Friday 10 January 2020

Optimism, naivety and the counterculture - towards a way forward for a radical centre

This post first appeared on the Radix UK blog...

Long-standing lib Dems, battered by a disappointing general election result – the third in a row – then had to cope with a Guardian column by former Times editor Simon Jenkins, urging the party to wind itself up.

Let’s leave aside some of Jenkins’ arguments about tactical voting – which don’t really stand up – and tackle the central claim that there is no potential role for the Lib Dems to fulfil, even if they do not at the moment.

Because, we have to face it that – if that was true – then all of us who are trying to develop the radical centre ought to pack up and go home. That would leave the field free to two ancient and backward-looking perspectives – perhaps also ideologies – with their negative way of looking at the world.

For me, there are three areas we need to investigate to find ways forward and to show why Jenkins was wrong.

First, and most important, is the vast gap for any kind of political vision that represents the view of families and communities across the UK. Of course, there are families and people who are cruel or exploitative to each other, and worse. But there is no point in building political correctness, let alone an ideology, on the cruelties.

Racism, hate and sexism are neither of them best fought by assuming they are everywhere. Love between people is absolutely ubiquitous, and communities are more usually accepting, supportive and creative places – and, if you think otherwise, then that is liable to re-shape them.

Unfortunately, the culture war that appears to be engulfing us sees hate everywhere, and more and more the angrier both sides get, believing that under every bed and in every closet there is exploitative, dysfunctional rage – or somebody spreading it in the opposite direction.

Yet there is a potential ideology that spreads power downwards, trusting people because people care for each other – not because cruelty is impossible, but because we can confront it better if it isn’t hidden in plain sight by all the rest.

This will be regarded by both sides of the culture war as naïve. Which is what I was told when I claimed during my only appearance on a radio phone-in programme – a programme called ‘Honey, I’m home’ in Halifax, Nova Scotia during the G7 summit there in 1995 – when the very few callers who weren’t wrong numbers accused me of exactly that for my point of view that economics could rescue the world if it re-thought itself.

I said then, as I believe now, that all I was saying was that everything wasn’t completely hopeless. If we are to build a way out that can’t be dismissed as politically correct, based on the obvious love between people you see nearly everywhere, that is the attitude we will have to confront.

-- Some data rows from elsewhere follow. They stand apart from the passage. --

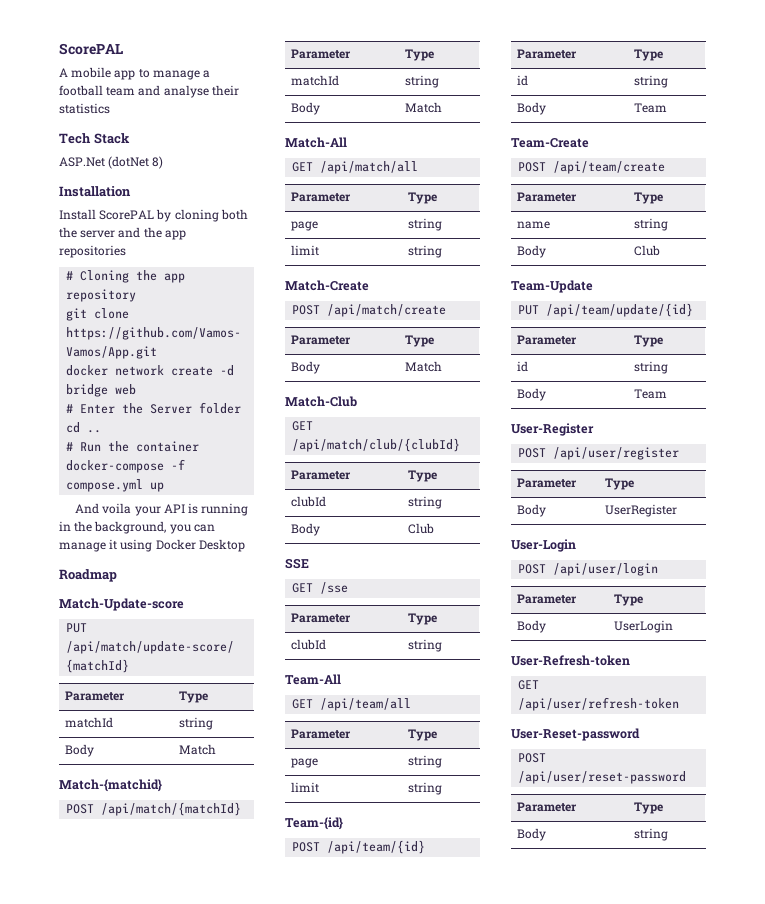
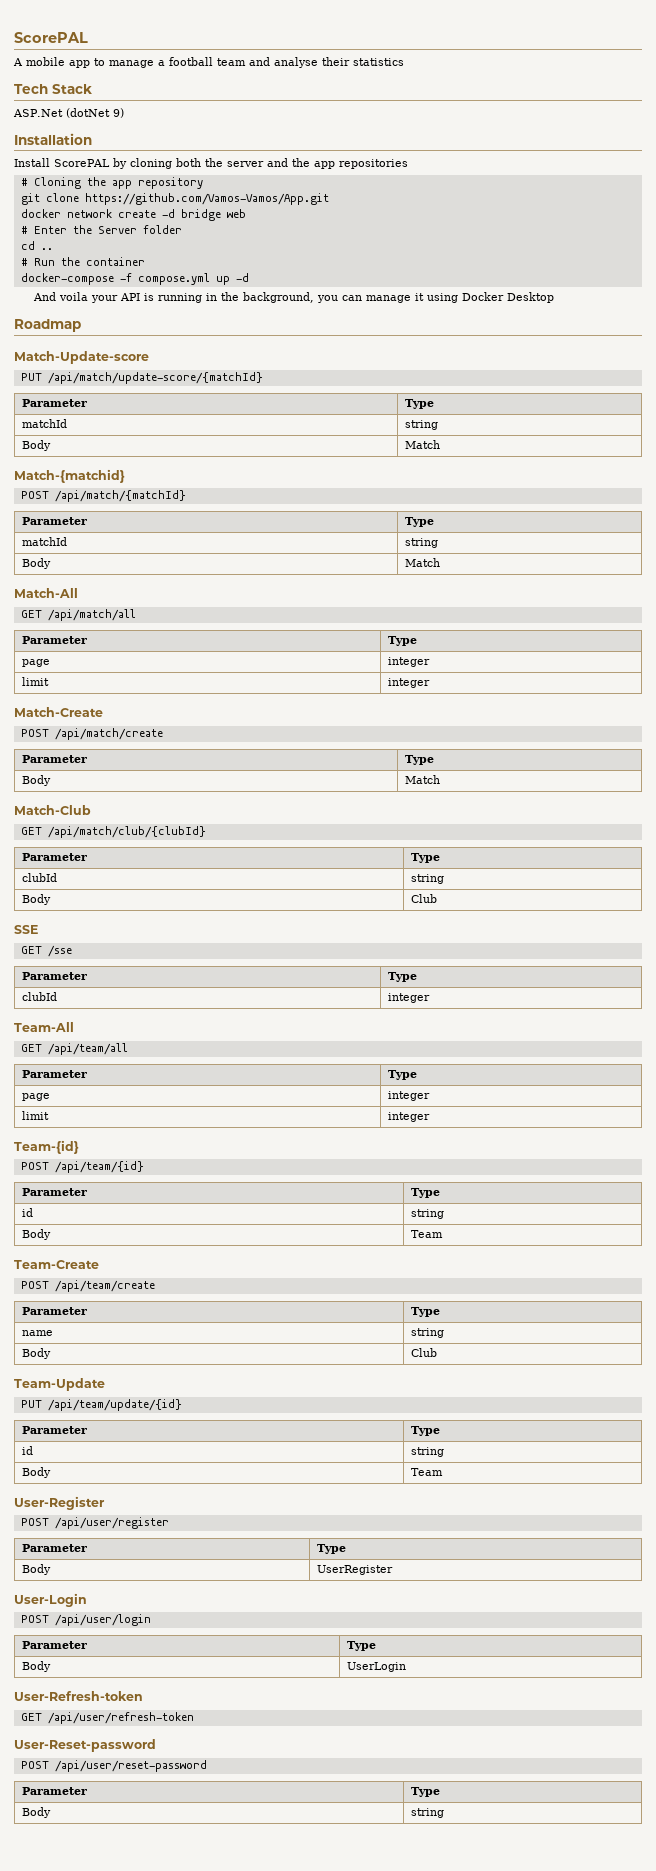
- ASP.Net (dotNet 8)
+ ASP.Net (dotNet 9)
- docker-compose -f compose.yml up
+ docker-compose -f compose.yml up -d
  GET /api/match/all
  Parameter | Type
- page | string
- limit | string
+ page | integer
+ limit | integer
  GET /sse
  Parameter | Type
- clubId | string
+ clubId | integer
  GET /api/team/all
  Parameter | Type
- page | string
- limit | string
+ page | integer
+ limit | integer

Second, neither of the two ideologies to which Simon Jenkins wants to hand a monopoly on political debate has much interest in the devolution of power – probably our most urgent missing element in reform (as Jenkins recognised himself in his pamphlet Big Bang Localism). Because without it, the government of the UK is set to become even more sclerotic than before.

The centralisation of power is the main reason we have been so badly governed over the past generation. Not because our politicians are so poor, but because the system they ate operating is failing, The Lib Dems have pushed the cause of devolution since the invention of Liberalism, but they seemed to have partially forgotten this – I would suggest – during the past election.

There always was a tension between the devolution of power and support for the EU. It maybe that the tension is unnecessary, but there does appear to be a kind of erosion between the two of them.

Third, the same applies to economics. If the radical centre will not defend the free market from the monopolies that make such a mockery of it – and increasingly so – then nobody will. The Conservatives believe that the free market is the some kind of Darwinian force, justifying pretty much any abuse, and Labour has little or no interest in free markets.

So who, if we are just left with them, will defend the liberal idea of free markets that allow the weak to challenge the strong and wealthy?

For these reasons and others, the radical centre is not just an obscure and dwindling sub-ideology, but the way out.

The culture war we are now experiencing appears to be the death knell for the emotions so successfully spun by John Lennon in his song ‘Imagine’.

But ‘Imagine’ was simply one expression of the counterculture that emerged out of the 1950s and 60s and provided the fuel for so much people-centred, humane reform – for which the Liberal Party so reluctantly and unconsciously provided a political pathway.

We don’t really understand these roots because, as far as I know, there has been no proper history of the ideas behind the counterculture, or community development, and other elements. In fact, if anyone out there feels the same way and would like to fund me to write one, please do get in touch!


But I believe that somewhere amidst the optimistic roots of the counterculture – optimistic about people and their nature – lies a way forward. Whether the Lib Dems are able to grasp this and to reform accordingly remains to be seen.